Turning 21 in Las Vegas tends to be epic. Hien Nguyen celebrated her recent birthday in a boardroom, shaking hands with an executive of Konami Gaming, Inc. after signing a “huge deal” for partial rights to her video wagering game Domino Dragon. Not bad for a class project.

Nguyen was one of 17 students in UNLV’s new Gaming Innovation Program. They started with a pitch, just a couple sentences describing a fresh idea for slots, table games or the online market. Refined with help from industry mentors, their ideas ultimately translated to 12 applications in the patent pipeline. (From last July through this March, the rest of the university filed 14.)

Mark Yoseloff, the program’s founding director, says the state Office of Economic Development is “very excited” about the potential for job creation and other economic impacts. Thanks to a Knowledge Fund grant, the course is expanding this fall into a Center for Gaming Innovation that will accommodate 20 students and 20 community members hoping to turn raw creativity into valuable intellectual property. UNLV keeps 20 percent of any earnings, which Yoseloff says is fair. “Not only are they getting a lot of knowledge that’s not available anywhere else, they’re getting patent work done for free; they’re getting mathematical analysis done for free—they are getting to a point which most inventors never get to. And they’re getting there in a really fast-paced environment,” he says, adding, “We can kick doors open.”

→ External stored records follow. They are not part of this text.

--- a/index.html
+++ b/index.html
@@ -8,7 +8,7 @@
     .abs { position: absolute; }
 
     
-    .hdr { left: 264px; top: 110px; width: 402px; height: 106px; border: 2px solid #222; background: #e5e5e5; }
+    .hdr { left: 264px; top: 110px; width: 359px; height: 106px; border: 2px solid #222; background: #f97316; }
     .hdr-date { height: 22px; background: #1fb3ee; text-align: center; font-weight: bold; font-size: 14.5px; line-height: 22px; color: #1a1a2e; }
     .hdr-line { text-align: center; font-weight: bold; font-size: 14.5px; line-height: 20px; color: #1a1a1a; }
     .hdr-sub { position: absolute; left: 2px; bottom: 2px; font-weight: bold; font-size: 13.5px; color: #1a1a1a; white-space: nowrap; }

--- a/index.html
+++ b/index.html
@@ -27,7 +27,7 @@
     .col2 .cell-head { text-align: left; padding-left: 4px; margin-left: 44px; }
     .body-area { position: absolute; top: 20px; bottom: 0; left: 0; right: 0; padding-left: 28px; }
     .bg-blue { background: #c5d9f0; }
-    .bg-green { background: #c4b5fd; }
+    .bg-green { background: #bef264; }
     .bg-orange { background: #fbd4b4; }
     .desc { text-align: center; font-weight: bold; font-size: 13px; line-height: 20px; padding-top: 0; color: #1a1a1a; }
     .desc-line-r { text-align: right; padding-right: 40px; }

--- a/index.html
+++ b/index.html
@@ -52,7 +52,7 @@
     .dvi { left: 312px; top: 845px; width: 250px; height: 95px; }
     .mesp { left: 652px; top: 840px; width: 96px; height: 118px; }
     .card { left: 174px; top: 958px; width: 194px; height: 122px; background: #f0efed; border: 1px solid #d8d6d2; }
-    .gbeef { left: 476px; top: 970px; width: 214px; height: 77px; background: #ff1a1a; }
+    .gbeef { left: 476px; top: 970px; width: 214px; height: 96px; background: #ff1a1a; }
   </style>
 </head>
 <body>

Yoseloff can kick doors on his own as a former CEO of SHFL Entertainment, in addition to building and selling several companies and holding more than 100 gaming patents. But he brought other heavyweights into the classroom to share experiences and advice, from patent attorney Mark Litman to game designers Joe Kaminkow (Aristocrat, Zynga) and Roger Snow (Bally) to mathematician Alex Hartl (Global Gaming Group). “We have a creative edge. We have an environment in which most of the experts in the world are in one place. We need to leverage that,” Yoseloff says. “We need to create a new generation of creators.”

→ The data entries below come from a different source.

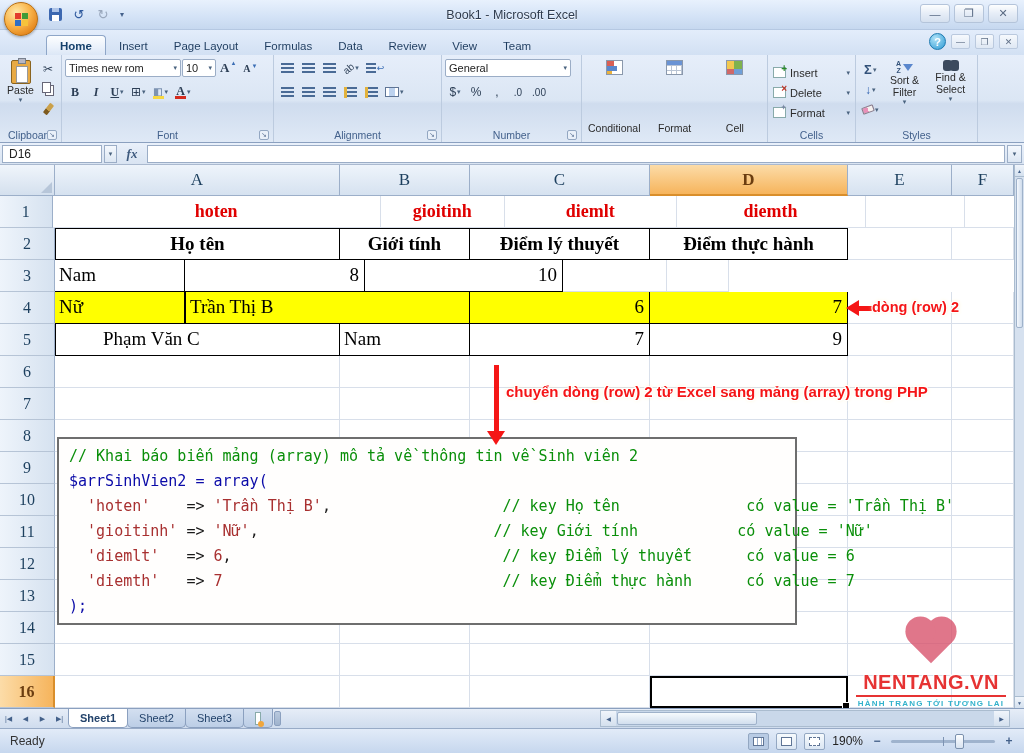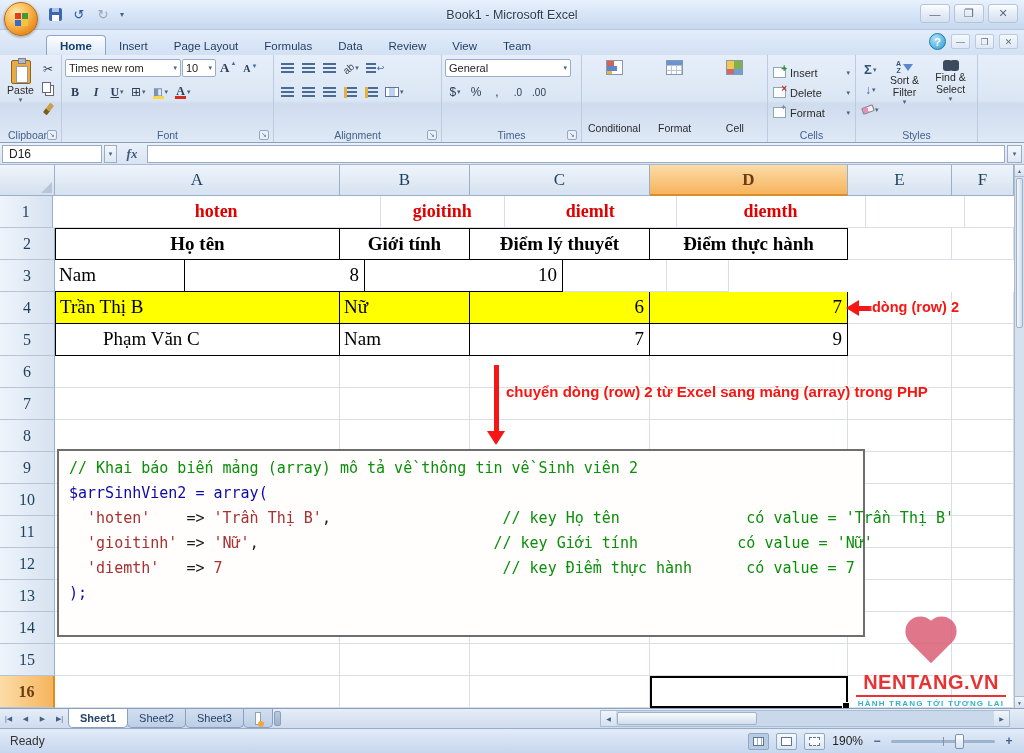--- a/index.html
+++ b/index.html
@@ -466,7 +466,7 @@
         </div>
       </div>
       <div class="glabel">
-          <span>Times</span>
+          <span>Number</span>
           <span class="launcher">↘</span>
         </div>
     </div>

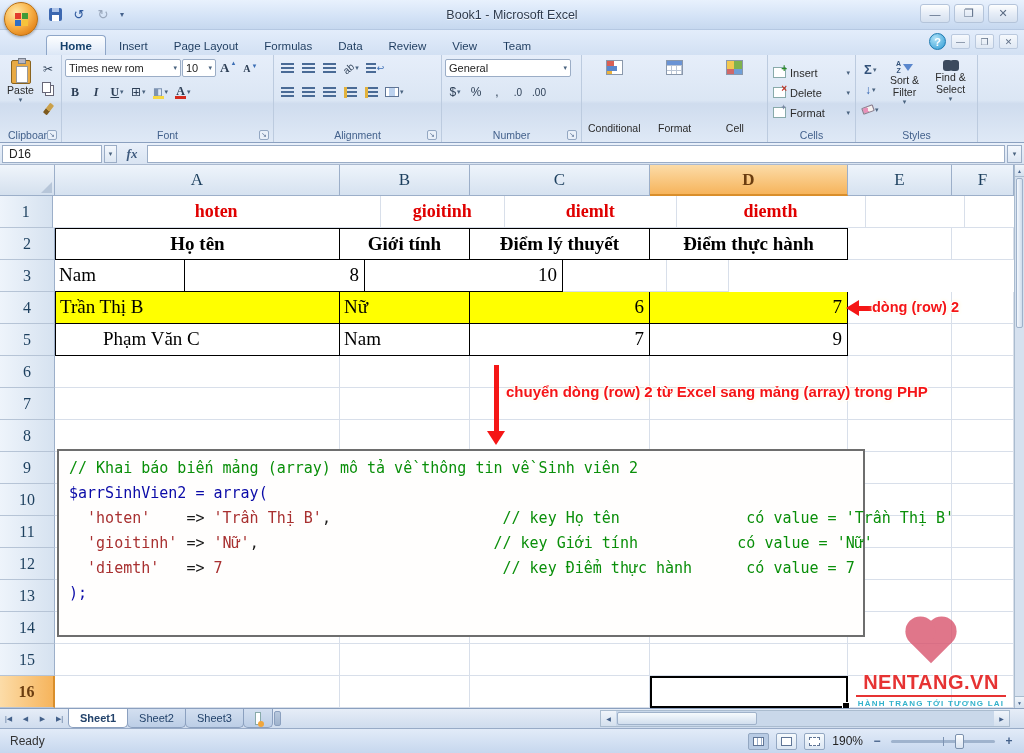--- a/index.html
+++ b/index.html
@@ -610,8 +610,8 @@
         </div>
         <div class="grow">
           <div class="rowh">4</div>
+          <div class="cell txt b hl" style="width: 130px;">Nữ</div>
           <div class="cell txt b bl hl" style="width: 285px;">Trần Thị B</div>
-          <div class="cell txt b hl" style="width: 130px;">Nữ</div>
           <div class="cell num b hl" style="width: 180px;">6</div>
           <div class="cell num b hl" style="width: 198px;">7</div>
           <div class="cell" style="width: 104px;"></div>

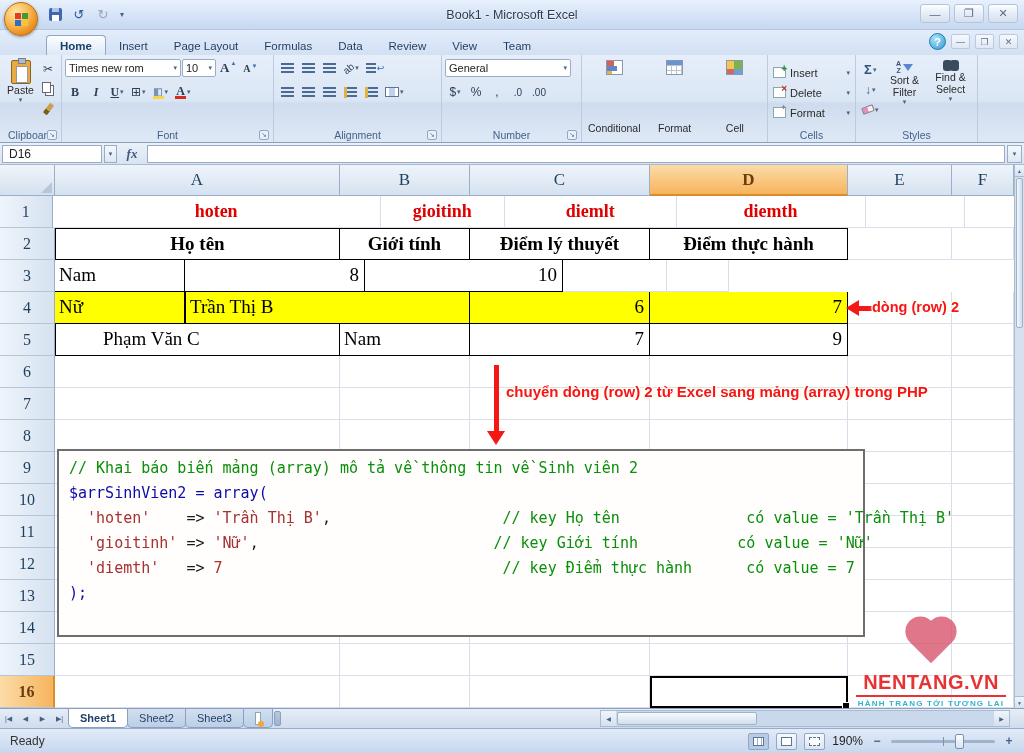--- a/index.html
+++ b/index.html
@@ -197,7 +197,7 @@
   .selbox::after { content:""; position:absolute; right:-4px; bottom:-4px; width:6px; height:6px; background:#000; border:1px solid #fff; }
 
   
-  .codebox { position:absolute; left:57px; top:284px; width:808px; height:188px; background:#fffefd;
+  .codebox { position:absolute; left:57px; top:272px; width:740px; height:188px; background:#fffefd;
     border:2px solid #6e6e6e; padding:5px 10px; }
   .code-line { white-space:pre; font-family:"DejaVu Sans Mono","Liberation Mono",monospace; font-size:15px; line-height:25px; }
   .seg-cm { color:#0a8f0a; }

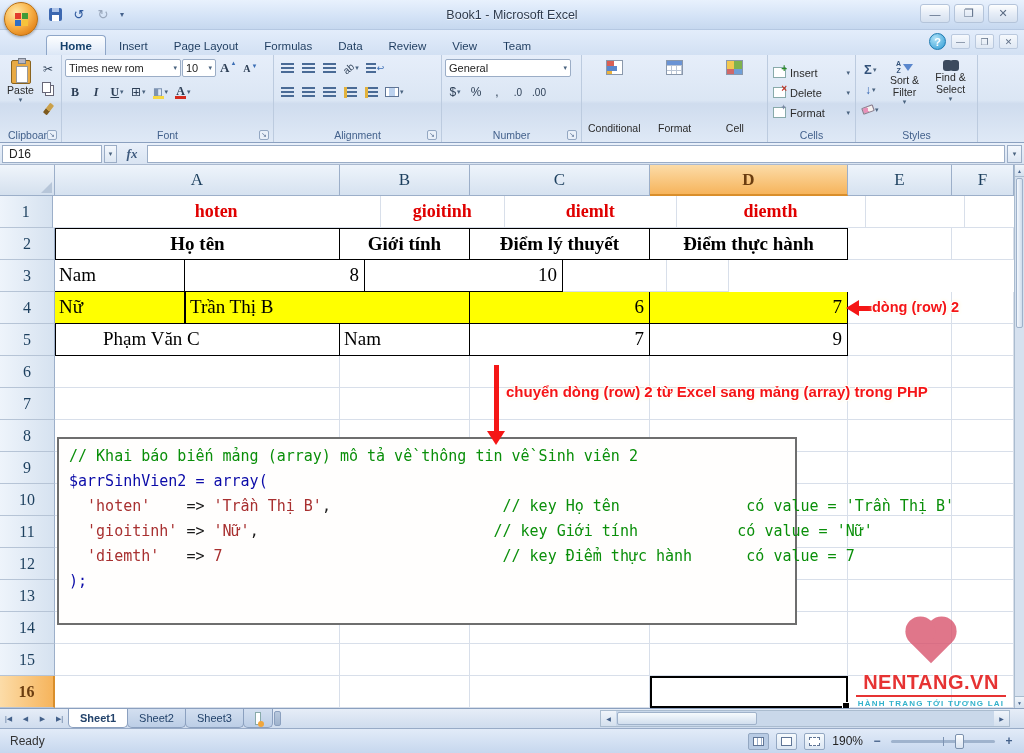--- a/index.html
+++ b/index.html
@@ -741,6 +741,7 @@
           <div class="code-line"><span class="seg-kw">$arrSinhVien2 = array(</span></div>
           <div class="code-line"><span class="seg-pl">  </span><span class="seg-st">'hoten'</span><span class="seg-pl">    =&gt; </span><span class="seg-st">'Trần Thị B'</span><span class="seg-pl">,</span><span class="seg-cm">                   // key Họ tên              có value = 'Trần Thị B'</span></div>
           <div class="code-line"><span class="seg-pl">  </span><span class="seg-st">'gioitinh'</span><span class="seg-pl"> =&gt; </span><span class="seg-st">'Nữ'</span><span class="seg-pl">,</span><span class="seg-cm">                          // key Giới tính           có value = 'Nữ'</span></div>
+          <div class="code-line"><span class="seg-pl">  </span><span class="seg-st">'diemlt'</span><span class="seg-pl">   =&gt; </span><span class="seg-nu">6</span><span class="seg-pl">,</span><span class="seg-cm">                              // key Điểm lý thuyết      có value = 6</span></div>
           <div class="code-line"><span class="seg-pl">  </span><span class="seg-st">'diemth'</span><span class="seg-pl">   =&gt; </span><span class="seg-nu">7</span><span class="seg-cm">                               // key Điểm thực hành      có value = 7</span></div>
           <div class="code-line"><span class="seg-kw">);</span></div>
         </div>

We need to because the global industry is worth about $150 billion annually, and Yoseloff says “non-traditional” proprietary games like Three Card Poker account for 25 percent of table game real estate. Plus, younger gamblers aren’t as engaged by what they find on the casino floor.

That’s why UNLV student Aron Kock’s Flip Card Blackjack is on its way to a patent and, hopefully, a sale like Nguyen’s (she has also launched a company with partner/co-inventor Yoseloff). He retooled his idea a dozen times before Yoseloff blessed it. “Any criticism you get, you should take it positively, not emotionally,” Kock says. “Just go back to the drawing board.”

And don’t assume you need to be in a certain field to have the next great gaming idea. SHFL—acquired by Bally Technologies for $1.3 billion last year—grew from an automatic card shuffler designed by a truck driver. “I’m always interested,” Yoseloff says, “because you never know which one’s the one.”